(Entries supplied)

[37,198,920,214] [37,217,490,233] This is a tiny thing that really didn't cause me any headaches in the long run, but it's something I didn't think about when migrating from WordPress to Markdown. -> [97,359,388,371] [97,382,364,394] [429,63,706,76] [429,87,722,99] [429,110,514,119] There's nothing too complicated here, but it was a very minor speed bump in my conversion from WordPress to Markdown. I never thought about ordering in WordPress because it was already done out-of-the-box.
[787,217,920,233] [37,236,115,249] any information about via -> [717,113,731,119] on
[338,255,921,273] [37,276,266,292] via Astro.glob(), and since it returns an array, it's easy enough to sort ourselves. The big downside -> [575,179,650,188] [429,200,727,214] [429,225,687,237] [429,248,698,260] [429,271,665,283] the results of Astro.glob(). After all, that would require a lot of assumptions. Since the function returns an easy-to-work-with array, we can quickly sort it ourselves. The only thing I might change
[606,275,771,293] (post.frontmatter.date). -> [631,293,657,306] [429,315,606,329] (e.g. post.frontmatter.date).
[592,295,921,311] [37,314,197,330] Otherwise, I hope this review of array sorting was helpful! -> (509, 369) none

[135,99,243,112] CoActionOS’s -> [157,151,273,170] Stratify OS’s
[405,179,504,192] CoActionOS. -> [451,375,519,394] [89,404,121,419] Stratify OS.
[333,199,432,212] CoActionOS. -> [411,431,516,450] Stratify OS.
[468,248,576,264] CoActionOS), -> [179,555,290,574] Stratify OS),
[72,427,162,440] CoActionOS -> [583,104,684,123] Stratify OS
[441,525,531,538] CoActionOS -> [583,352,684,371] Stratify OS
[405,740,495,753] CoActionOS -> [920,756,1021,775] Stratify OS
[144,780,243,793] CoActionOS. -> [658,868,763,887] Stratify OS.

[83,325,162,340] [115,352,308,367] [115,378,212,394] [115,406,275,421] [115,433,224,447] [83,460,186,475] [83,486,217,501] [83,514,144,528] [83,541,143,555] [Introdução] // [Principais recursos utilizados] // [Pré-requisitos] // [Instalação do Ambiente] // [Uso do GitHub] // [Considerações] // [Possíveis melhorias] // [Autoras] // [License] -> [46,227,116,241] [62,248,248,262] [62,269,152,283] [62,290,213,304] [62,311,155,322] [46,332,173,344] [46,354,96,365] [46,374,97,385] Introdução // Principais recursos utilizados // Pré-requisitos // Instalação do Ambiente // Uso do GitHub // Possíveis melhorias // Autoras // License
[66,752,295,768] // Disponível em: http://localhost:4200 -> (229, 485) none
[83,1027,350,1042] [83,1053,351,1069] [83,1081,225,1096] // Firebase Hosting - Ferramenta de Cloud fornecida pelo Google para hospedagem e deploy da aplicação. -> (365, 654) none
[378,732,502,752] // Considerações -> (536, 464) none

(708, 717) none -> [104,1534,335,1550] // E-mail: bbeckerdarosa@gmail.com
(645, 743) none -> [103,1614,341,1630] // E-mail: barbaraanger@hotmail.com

(End Entries supplied)

Look above for the line holding "[787,217,920,233] [37,236,115,249] any". Print it and every line after it, exactly, through the line holding "[144,780,243,793] CoActionOS. ->".

Output -
[787,217,920,233] [37,236,115,249] any information about via -> [717,113,731,119] on
[338,255,921,273] [37,276,266,292] via Astro.glob(), and since it returns an array, it's easy enough to sort ourselves. The big downside -> [575,179,650,188] [429,200,727,214] [429,225,687,237] [429,248,698,260] [429,271,665,283] the results of Astro.glob(). After all, that would require a lot of assumptions. Since the function returns an easy-to-work-with array, we can quickly sort it ourselves. The only thing I might change
[606,275,771,293] (post.frontmatter.date). -> [631,293,657,306] [429,315,606,329] (e.g. post.frontmatter.date).
[592,295,921,311] [37,314,197,330] Otherwise, I hope this review of array sorting was helpful! -> (509, 369) none

[135,99,243,112] CoActionOS’s -> [157,151,273,170] Stratify OS’s
[405,179,504,192] CoActionOS. -> [451,375,519,394] [89,404,121,419] Stratify OS.
[333,199,432,212] CoActionOS. -> [411,431,516,450] Stratify OS.
[468,248,576,264] CoActionOS), -> [179,555,290,574] Stratify OS),
[72,427,162,440] CoActionOS -> [583,104,684,123] Stratify OS
[441,525,531,538] CoActionOS -> [583,352,684,371] Stratify OS
[405,740,495,753] CoActionOS -> [920,756,1021,775] Stratify OS
[144,780,243,793] CoActionOS. -> [658,868,763,887] Stratify OS.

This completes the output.